# new Masterbuilt Electric Smoker questions



## scottkeen (May 20, 2016)

I'm a former Weber Smokey Mountain smoker owner, a quality piece of a equipment, and I had to sell it and go to an electric smoker. I moved to a condo and we cannot have charcoal or propane based cooking equipment on the balcony but electric is fine.

I just got a Masterbuilt Electric Smoker from Lowes. I have a few questions:

1. How the heck do I use this remote to check the temperature of the smoker?

Not sure if it's correct, but I was just hitting some buttons and hit the "+" sign and it started cycling between 2 numbers. I had the temp set to 275 (pre-seasoning it as instructed) and it started showing 275-289-275-289-275-286-275-286

2. If the other numbers (289, 286) are the internal temperature, why did it go above the set temperature 275?

I pushed the Meat Probe button (nothing in the smoker, meat probe on holder against the inside wall). I held it down and it beeped and shows 248. Then it started cycling 275-281-275-281-275-281

3. What is the 248? What is the 281?

4. Is my smoker defective?

Coming from the WSM, it held a very constant temperature. I'm just wondering what are these wild ranges of temperatures are all about.

5. Is there a better way to have stable temperature?

6. Do MES owners eventually drill and hole and put in an analog temperature gauge so they can get a true read of the temp?

Thanks


----------



## walta (May 20, 2016)

My MES is too old to help you with the first few questions.

Question #5 most MES over shout about 20 to 30° then they settles in to + or -10° of the set point.

Note most MES temperate probes are inaccurate. Run a test and find out if yours is high or low and by how much.

Question #6 most use a maverick electronic thermometer with the probe thru the door or the vent.

Walta


----------



## mosparky (May 20, 2016)

I think what you are seeing is the set temp and actual temp alternating. You didn't say which model you have, that could helpful for more experienced folks to answer your questions. 
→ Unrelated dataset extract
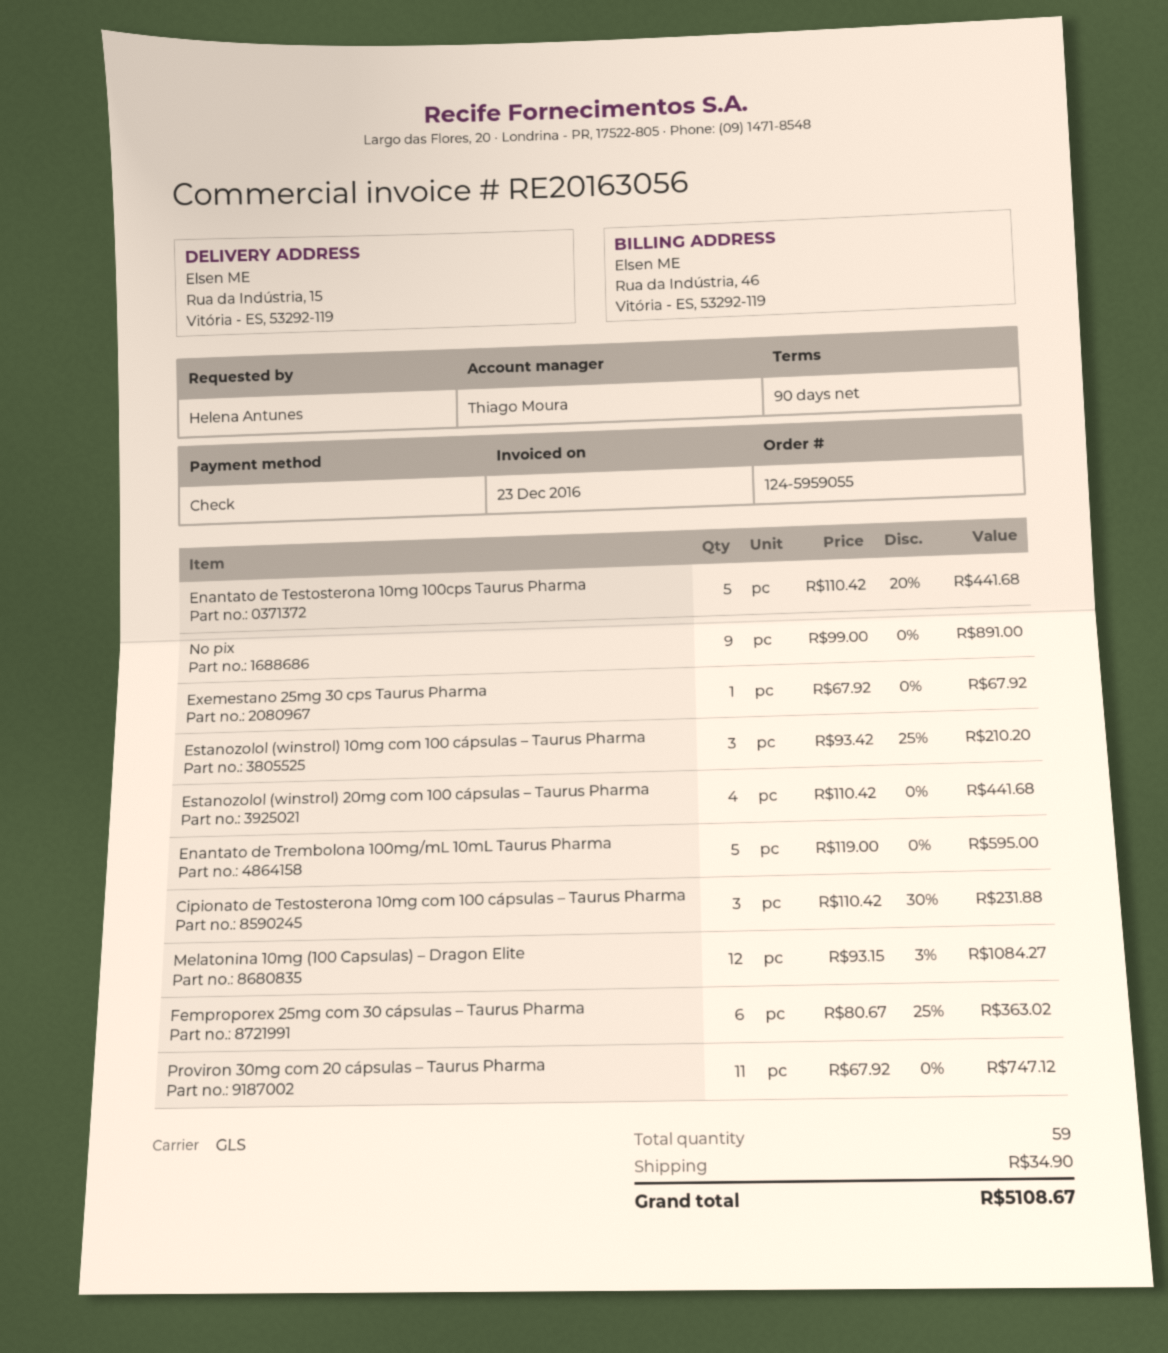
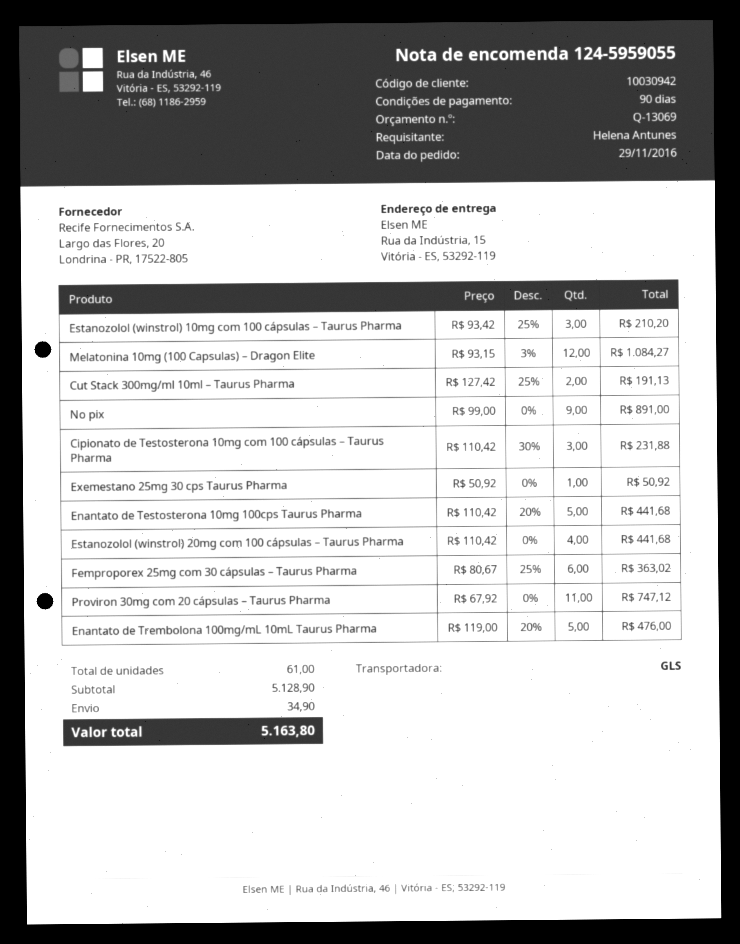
Exemestano 25mg 30 cps Taurus Pharma: 1 x 67.92 = 67.92 -> 1 x 50.92 = 50.92
Enantato de Trembolona 100mg/mL 10mL Taurus Pharma: 5 x 119.00 = 595.00 -> 5 x 119.00 - 20% = 476.00
Cut Stack 300mg/ml 10ml – Taurus Pharma: none -> 2 x 127.42 - 25% = 191.13
total quantity: 59 -> 61
total: 5108.67 -> 5163.80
 I just seasoned my new gen 2.5 and had temp swings of +/- 10 deg. The avg being the set temp. On this type controller that is not bad at all. The element is turned on at a point below set point and off above set point, then allowed to cool to the same point below set point and on again ect. If these points are too close together the controller will telegraph ( constant on-off-on-off). This doesn't end well for most electronics.

 After market PID controllers work a bit differently and have been known to hold much tighter temp swings (+/- 2 deg.). That feature will cost you another $135 at least to add on. IMHO it's not worth the money just to brag +/- 2 deg. It is however worth the money to me to have the bonus feature of being able to program ramps where the temp will stay at X deg for 1 hr then Y deg for 1 hr then Z for 1 hr ect. Program and walk away.


----------



## goldmine1965 (May 20, 2016)

scottkeen said:


> I'm a former Weber Smokey Mountain smoker owner, a quality piece of a equipment, and I had to sell it and go to an electric smoker. I moved to a condo and we cannot have charcoal or propane based cooking equipment on the balcony but electric is fine.
> 
> I just got a Masterbuilt Electric Smoker from Lowes. I have a few questions:
> 
> ...


For the first few questions, seems like normal temperature variance. I had the same questions and there were some knowledgeable folks here who provided me with guidance. If you search this forum for "mes temperature", you will probably find your answer or at least some help.

The temp probes with these smokers are not entirely accurate. Most on this board use some type of digital thermometer like a Maverick ET-732. One probe to monitor the inside temp of the smoker and one probe to monitor the temp of the meat. Some run the probes out the door with no problems (I have) and some run it down through the top vent (always open).


----------